(Records from a collection)

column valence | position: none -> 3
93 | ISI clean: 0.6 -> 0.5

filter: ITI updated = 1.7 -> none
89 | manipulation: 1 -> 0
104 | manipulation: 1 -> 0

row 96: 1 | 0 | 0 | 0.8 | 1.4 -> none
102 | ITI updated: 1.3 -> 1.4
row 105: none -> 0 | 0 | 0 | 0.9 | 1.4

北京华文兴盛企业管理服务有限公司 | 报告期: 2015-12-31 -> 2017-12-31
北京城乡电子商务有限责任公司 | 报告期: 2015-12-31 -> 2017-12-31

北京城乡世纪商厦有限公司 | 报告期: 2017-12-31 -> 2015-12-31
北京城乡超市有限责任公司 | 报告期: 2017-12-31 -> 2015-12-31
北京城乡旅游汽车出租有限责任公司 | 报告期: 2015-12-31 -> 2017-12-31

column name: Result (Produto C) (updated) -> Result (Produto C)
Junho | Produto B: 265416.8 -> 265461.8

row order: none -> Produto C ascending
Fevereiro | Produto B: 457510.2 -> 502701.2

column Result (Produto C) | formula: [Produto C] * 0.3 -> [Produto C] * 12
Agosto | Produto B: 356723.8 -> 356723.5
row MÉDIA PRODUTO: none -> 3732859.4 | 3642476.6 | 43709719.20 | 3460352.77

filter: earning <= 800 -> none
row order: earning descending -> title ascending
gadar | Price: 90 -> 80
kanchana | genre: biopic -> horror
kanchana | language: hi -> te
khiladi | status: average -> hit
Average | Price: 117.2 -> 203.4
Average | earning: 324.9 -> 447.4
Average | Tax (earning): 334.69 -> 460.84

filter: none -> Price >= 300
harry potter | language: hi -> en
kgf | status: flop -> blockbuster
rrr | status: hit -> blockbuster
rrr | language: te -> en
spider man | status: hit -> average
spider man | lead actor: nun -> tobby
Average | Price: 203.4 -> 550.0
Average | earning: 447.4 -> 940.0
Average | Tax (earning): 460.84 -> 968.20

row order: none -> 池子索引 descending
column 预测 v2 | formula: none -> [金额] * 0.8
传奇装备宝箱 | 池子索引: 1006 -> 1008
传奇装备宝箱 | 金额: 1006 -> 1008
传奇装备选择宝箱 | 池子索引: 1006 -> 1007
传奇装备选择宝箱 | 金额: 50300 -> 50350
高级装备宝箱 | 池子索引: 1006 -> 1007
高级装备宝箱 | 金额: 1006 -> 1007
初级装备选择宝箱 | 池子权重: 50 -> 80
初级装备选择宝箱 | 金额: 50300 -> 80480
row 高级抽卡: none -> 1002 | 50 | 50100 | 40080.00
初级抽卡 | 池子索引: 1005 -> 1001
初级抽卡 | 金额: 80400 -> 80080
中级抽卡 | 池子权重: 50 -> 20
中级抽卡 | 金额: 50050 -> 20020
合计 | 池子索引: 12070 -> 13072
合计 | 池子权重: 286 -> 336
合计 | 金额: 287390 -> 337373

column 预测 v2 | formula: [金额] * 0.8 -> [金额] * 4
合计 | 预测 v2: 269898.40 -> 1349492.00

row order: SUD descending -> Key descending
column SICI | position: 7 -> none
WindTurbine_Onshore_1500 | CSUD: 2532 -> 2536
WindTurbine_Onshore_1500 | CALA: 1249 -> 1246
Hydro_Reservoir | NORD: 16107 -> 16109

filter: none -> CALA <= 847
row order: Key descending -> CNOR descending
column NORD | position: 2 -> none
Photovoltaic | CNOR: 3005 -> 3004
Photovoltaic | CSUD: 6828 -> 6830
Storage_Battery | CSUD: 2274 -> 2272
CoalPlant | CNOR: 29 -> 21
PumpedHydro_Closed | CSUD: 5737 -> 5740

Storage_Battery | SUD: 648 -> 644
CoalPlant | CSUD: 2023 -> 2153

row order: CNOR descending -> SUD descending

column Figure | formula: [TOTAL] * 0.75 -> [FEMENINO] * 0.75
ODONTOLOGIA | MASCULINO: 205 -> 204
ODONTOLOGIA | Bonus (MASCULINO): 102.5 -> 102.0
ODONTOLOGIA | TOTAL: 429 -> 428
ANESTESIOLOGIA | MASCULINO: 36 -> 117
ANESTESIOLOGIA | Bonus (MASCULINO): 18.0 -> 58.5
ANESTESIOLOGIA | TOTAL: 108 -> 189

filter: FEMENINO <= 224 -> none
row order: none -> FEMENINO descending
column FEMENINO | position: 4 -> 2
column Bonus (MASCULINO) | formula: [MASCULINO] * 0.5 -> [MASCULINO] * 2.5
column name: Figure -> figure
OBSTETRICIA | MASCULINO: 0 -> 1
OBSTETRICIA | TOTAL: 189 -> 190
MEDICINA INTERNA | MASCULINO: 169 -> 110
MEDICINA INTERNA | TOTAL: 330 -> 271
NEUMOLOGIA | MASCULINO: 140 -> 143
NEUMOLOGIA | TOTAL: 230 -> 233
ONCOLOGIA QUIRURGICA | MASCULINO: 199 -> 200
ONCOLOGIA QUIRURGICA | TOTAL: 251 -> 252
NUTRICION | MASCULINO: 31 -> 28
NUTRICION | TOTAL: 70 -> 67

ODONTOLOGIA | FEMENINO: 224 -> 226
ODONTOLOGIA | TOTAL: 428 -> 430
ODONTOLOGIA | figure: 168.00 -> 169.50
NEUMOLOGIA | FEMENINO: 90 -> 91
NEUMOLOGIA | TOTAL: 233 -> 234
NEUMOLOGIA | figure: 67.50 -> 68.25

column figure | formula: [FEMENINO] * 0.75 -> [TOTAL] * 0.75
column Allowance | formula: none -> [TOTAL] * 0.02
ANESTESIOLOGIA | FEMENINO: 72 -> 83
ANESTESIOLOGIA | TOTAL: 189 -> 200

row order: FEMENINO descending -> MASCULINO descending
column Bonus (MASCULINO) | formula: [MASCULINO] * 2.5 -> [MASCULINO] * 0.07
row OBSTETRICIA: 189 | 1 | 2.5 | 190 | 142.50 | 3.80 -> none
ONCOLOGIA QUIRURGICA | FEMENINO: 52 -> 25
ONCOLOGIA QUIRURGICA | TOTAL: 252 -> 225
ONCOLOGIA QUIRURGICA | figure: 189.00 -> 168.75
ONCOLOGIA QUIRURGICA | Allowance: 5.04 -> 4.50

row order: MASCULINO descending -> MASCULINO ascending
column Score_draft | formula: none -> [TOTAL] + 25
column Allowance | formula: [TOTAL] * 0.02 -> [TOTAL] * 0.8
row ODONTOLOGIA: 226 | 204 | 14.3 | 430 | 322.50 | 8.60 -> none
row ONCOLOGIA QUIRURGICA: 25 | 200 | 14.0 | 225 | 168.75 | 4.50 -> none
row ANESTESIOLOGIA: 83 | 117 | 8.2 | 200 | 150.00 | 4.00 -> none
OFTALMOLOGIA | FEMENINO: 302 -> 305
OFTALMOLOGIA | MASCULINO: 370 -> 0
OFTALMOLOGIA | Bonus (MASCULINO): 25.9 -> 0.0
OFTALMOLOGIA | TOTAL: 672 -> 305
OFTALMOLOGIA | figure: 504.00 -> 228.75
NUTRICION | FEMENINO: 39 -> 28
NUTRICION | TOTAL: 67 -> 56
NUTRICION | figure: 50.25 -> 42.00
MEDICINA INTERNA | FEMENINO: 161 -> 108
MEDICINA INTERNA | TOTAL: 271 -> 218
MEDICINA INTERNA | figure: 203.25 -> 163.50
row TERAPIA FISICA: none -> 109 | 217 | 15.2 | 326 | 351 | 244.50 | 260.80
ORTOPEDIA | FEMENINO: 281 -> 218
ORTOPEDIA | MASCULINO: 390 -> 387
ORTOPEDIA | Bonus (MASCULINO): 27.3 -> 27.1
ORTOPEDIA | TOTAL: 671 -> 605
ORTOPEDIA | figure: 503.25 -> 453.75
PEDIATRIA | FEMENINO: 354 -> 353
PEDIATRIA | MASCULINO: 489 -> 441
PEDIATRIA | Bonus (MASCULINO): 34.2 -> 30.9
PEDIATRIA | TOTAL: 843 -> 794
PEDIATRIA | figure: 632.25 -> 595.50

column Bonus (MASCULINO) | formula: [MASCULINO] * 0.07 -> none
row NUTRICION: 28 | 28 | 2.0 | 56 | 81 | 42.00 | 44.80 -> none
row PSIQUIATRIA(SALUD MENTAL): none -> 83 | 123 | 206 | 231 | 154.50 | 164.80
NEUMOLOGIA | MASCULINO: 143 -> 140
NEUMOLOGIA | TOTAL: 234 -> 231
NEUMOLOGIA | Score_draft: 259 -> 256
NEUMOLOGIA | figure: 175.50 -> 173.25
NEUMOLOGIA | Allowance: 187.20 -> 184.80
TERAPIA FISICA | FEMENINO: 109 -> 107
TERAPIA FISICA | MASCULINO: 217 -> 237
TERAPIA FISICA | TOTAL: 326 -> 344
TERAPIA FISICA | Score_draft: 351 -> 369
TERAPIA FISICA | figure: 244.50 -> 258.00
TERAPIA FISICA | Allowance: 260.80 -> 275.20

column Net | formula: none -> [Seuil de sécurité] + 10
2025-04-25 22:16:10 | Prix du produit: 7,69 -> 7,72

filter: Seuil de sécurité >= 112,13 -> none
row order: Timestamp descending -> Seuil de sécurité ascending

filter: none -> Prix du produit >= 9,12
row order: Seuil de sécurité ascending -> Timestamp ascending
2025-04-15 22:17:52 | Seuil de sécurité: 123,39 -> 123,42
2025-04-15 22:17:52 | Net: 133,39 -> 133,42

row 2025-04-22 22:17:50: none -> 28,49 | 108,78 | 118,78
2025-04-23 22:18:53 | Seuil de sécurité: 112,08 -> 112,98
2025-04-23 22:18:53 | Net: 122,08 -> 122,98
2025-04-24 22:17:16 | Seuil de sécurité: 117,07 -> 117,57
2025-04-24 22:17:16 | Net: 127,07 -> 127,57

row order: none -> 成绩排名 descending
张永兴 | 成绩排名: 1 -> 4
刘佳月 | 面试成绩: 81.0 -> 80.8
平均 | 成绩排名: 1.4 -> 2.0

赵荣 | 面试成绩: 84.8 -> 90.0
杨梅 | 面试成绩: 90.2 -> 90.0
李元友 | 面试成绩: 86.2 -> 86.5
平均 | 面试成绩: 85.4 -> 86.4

▶ [WHAT TO WORK ON]:
Above are some records; copy each line there that contains "position".

▶ [SOLUTION BELOW]:
column valence | position: none -> 3
column SICI | position: 7 -> none
column NORD | position: 2 -> none
column FEMENINO | position: 4 -> 2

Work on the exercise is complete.